Ptah-Sokar-Osiris figures combine the gods Ptah, Sokar and Osiris into one deity. All three gods have connections with funerary beliefs and rebirth. Ptah was the god of craftsmen and creator god in one of the Egyptian creation myths. He was often depicted as a mummiform figure. Sokar was a funerary deity often depicted as a mummified hawk and also linked to craftsmen. Osiris was the god of dead, who achieved rebirth in the afterlife thanks to the magic of Isis. The combining of gods into triads was popular practice in Ancient Egypt, especially from the New Kingdom.

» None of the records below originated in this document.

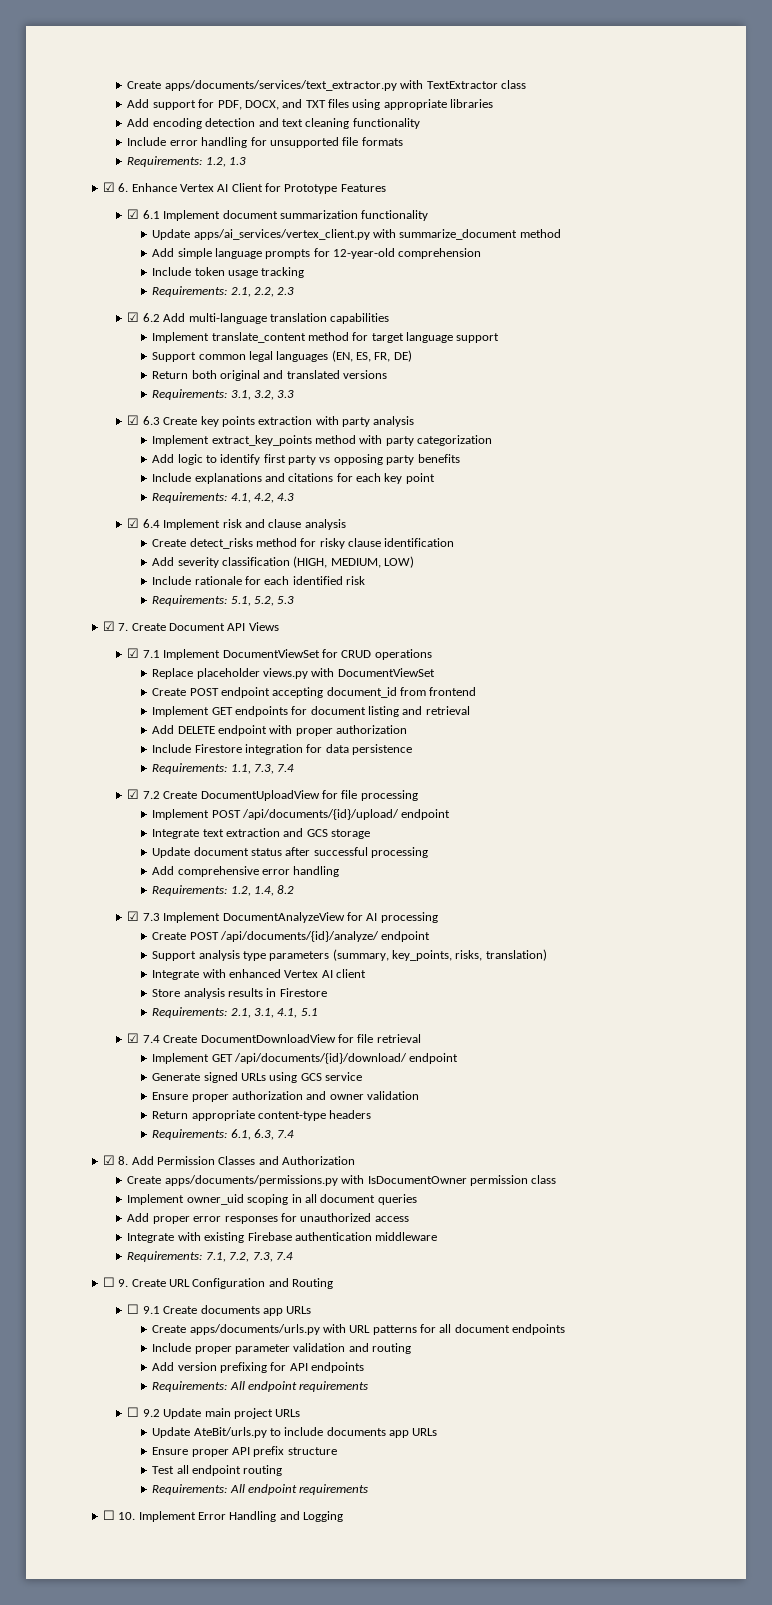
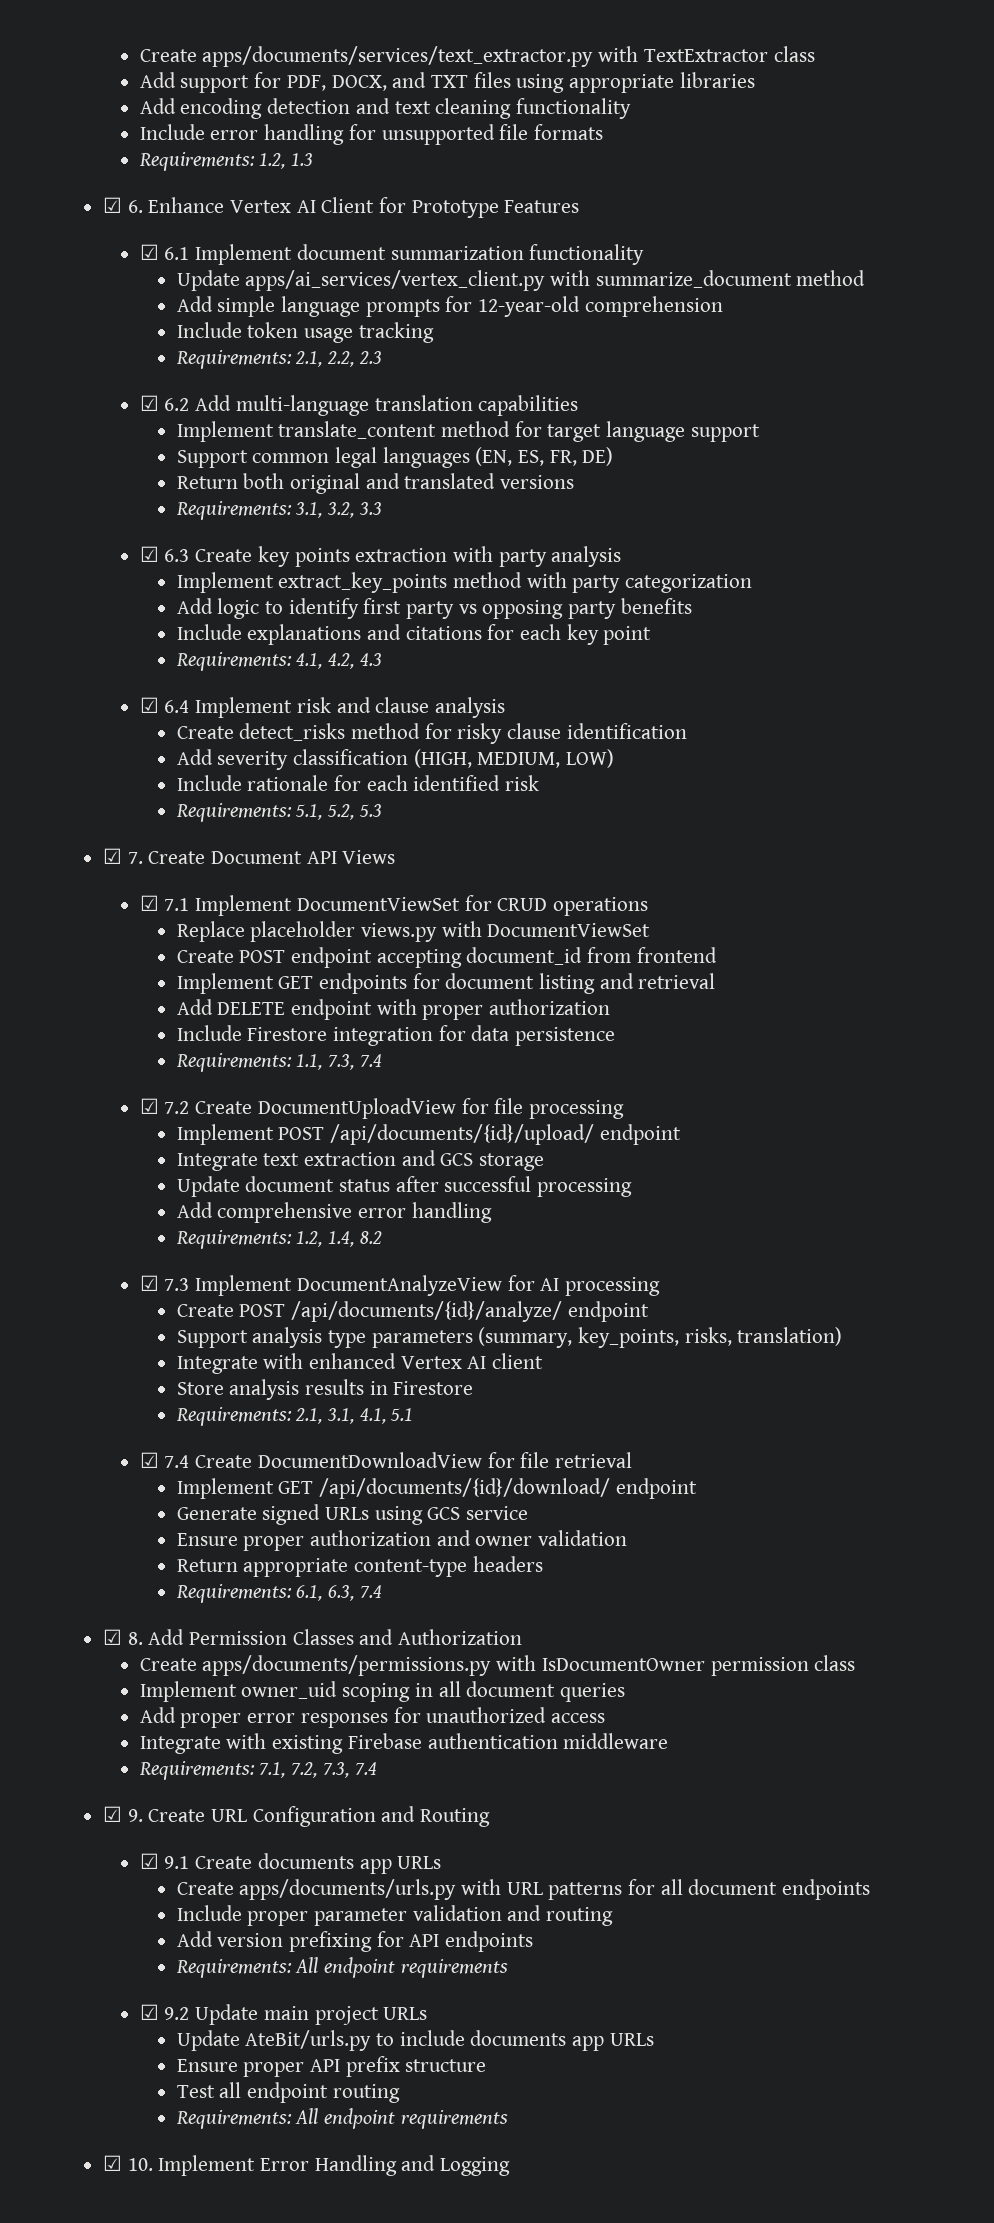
- ☐ 9. Create URL Configuration and Routing
+ ☑ 9. Create URL Configuration and Routing
- ☐ 9.1 Create documents app URLs
+ ☑ 9.1 Create documents app URLs
- ☐ 9.2 Update main project URLs
+ ☑ 9.2 Update main project URLs
- ☐ 10. Implement Error Handling and Logging
+ ☑ 10. Implement Error Handling and Logging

The figures appear in the late period and probably evolved from the earlier shabtis. They appear to be part of an emerging tradition of placing mummiform items in tombs. Ptah-Sokar-Osiris figures normally take the form of a mummiform individual wearing an atef crown and are normally mounted on a hollow wooden pedestal. The figures mounted on a pedestal sometimes contain parts of the Book of the Dead. The inscriptions on the front name the owner and the persons wish to be reborn in the afterlife like Osiris.

The Cuming manuscript associates this piece with Gionvanni D'Athanasi, who excavated Ancient Egyptian material for Henry Salt, the collector, traveller and British Consul general in Cairo from 1815. Both Salt and D'Athanasi sold their collections to museums, particularly the British Museum.